Run a Cloud Assistant command to stop or restart instances - Elastic Compute Service

This topic describes how to stop or restart Elastic Compute Service (ECS) instances by running a Cloud Assistant command.

Prerequisites

The instances that you want to stop or restart are in the Running (Running) state.
Cloud Assistance Agent is installed on the instances. For more information, see Install Cloud Assistant Agent.

(Recommended) Use an exit code to stop or restart instances

When you run a Cloud Assistant command to stop or restart instances, we recommend that you append a specific exit code to the end of the command to ensure real-time accuracy in the execution status of the command. If you run a Cloud Assistant command without an exit code to stop or restart instances, the execution status of the command may not be correctly updated even if the command finishes with the stop or restart operation. This occurs because Cloud Assistant Agent does not save the execution status of the command before the command is run to stop or restart the instances.

Important

Make sure that the installed version of Cloud Assistant Agent is not earlier than the following versions:

Linux: 2.2.3.317
Windows: 2.1.3.317

If an error is reported when you run a Cloud Assistant command with an exit code, upgrade Cloud Assistant Agent to the latest version. For more information, see Upgrade or disable upgrades for Cloud Assistant Agent.

Log on to the ECS console.
In the left-side navigation pane, choose Maintenance & Monitoring > Cloud Assistant.
In the top navigation bar, select the region and resource group to which the resource belongs.
In the upper-right corner of the ECS Cloud Assistant page, click Create/Run Command.
In the Command Information section, configure the parameters. For more information, see Create and run a Cloud Assistant command.

In the Command content code editor, add an exit code to the end of the command script.

To stop instances by running a command, specify one of the exit codes in the following table based on the operating system type of the instances.

Operating system

Exit code

Sample command

Linux

193

# If the following shell command returns an exit code of 193, an operation is triggered to stop the specified instances.
exit 193

Windows

3009

# If the following PowerShell command returns an exit code of 3009, an operation is triggered to stop the specified instances.
exit 3009

To restart instances by running a command, specify one of the exit codes in the following table based on the operating system type of the instances.

Operating system

Exit code

Sample command

Linux

194

# If the following shell command returns an exit code of 194, an operation is triggered to restart the specified instances.
exit 194

Windows

3010

# If the following PowerShell command returns an exit code of 3010, an operation is triggered to restart the specified instances.
exit 3010

In the Select Instance or Select Managed Instances section, select the instances on which you want to run the command.
Note
A managed instance is an instance that is not provided by Alibaba Cloud but is managed by Cloud Assistant. For more information, see Alibaba Cloud managed instances.
Click Run and Save or Run to immediately run the command.

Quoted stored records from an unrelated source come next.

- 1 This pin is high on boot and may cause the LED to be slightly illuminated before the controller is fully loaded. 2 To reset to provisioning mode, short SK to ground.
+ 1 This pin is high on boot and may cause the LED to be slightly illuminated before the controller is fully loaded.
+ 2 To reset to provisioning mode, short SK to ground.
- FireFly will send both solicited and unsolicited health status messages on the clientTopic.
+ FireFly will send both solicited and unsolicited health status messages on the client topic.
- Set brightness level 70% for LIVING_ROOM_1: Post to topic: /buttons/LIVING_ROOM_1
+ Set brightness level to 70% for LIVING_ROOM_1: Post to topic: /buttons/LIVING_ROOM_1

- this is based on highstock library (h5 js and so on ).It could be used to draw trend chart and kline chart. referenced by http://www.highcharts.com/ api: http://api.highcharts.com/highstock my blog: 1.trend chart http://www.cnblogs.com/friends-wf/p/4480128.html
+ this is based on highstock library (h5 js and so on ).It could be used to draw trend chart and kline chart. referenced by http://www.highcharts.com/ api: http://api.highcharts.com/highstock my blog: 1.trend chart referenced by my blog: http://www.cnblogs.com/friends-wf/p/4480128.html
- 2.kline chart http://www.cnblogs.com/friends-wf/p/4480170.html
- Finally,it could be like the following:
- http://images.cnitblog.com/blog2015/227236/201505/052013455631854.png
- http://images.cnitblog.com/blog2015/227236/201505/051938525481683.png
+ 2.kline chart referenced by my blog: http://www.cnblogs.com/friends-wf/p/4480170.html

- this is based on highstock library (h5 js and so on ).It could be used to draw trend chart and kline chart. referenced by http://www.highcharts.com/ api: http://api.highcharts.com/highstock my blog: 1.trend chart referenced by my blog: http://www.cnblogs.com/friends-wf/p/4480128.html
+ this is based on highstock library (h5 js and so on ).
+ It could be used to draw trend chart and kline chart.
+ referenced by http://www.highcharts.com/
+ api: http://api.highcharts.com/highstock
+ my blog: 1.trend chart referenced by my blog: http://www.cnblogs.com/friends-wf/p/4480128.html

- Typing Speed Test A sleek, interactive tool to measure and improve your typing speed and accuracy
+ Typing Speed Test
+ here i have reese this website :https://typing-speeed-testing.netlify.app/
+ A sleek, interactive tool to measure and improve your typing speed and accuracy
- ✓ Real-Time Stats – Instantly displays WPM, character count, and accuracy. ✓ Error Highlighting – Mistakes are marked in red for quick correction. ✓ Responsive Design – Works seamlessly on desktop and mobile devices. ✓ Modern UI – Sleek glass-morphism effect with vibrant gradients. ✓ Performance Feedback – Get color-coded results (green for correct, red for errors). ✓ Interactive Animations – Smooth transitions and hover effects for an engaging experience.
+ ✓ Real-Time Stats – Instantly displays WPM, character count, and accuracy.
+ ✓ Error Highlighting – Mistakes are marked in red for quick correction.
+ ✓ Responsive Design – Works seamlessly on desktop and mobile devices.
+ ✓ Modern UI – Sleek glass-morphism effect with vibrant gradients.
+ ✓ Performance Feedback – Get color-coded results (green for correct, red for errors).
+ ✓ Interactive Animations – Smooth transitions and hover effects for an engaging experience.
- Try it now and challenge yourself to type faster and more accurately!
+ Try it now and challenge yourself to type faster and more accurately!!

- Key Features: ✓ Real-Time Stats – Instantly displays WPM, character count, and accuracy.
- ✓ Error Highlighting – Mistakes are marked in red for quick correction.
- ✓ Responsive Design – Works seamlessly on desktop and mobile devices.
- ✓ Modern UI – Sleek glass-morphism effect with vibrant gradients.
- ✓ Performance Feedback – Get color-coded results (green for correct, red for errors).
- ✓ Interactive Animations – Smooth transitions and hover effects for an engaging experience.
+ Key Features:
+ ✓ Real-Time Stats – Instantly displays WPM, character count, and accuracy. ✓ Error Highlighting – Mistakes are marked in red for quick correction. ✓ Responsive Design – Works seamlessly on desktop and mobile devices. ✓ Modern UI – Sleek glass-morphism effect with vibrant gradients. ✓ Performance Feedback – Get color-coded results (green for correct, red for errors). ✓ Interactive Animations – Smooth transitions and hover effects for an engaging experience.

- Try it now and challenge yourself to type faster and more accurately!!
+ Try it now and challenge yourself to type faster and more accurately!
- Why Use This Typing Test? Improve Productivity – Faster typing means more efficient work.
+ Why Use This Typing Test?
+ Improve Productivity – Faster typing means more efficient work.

Call API operations to run a Cloud Assistant command to batch restart instances

Alibaba Cloud provides a variety of API operations for you to manage your cloud resources. This section describes how to call API operations by running Python code in an on-premises Linux environment to run a Cloud Assistant command to batch restart instances.

Prepare the information required to run a Cloud Assistant command.
1. Obtain an AccessKey pair.
  We recommend that you obtain the AccessKey pair of a Resource Access Management (RAM) user. For more information, see Create an AccessKey pair.
2. Obtain the region ID of the instances on which you want to run the Cloud Assistant command.
  You can call the DescribeRegions operation to query the most recent region list. For information about the parameters in the DescribeRegions operation, see DescribeRegions.
3. Obtain the IDs of the instances on which you want to run the Cloud Assistant command.
  You can call the DescribeInstances operation to query the instances that meet specific conditions. For example, you can query the instances that are in the Running state or have specific tags added. For information about the parameters in the DescribeInstances operation, see DescribeInstances.

Configure the on-premises environment and run the sample code.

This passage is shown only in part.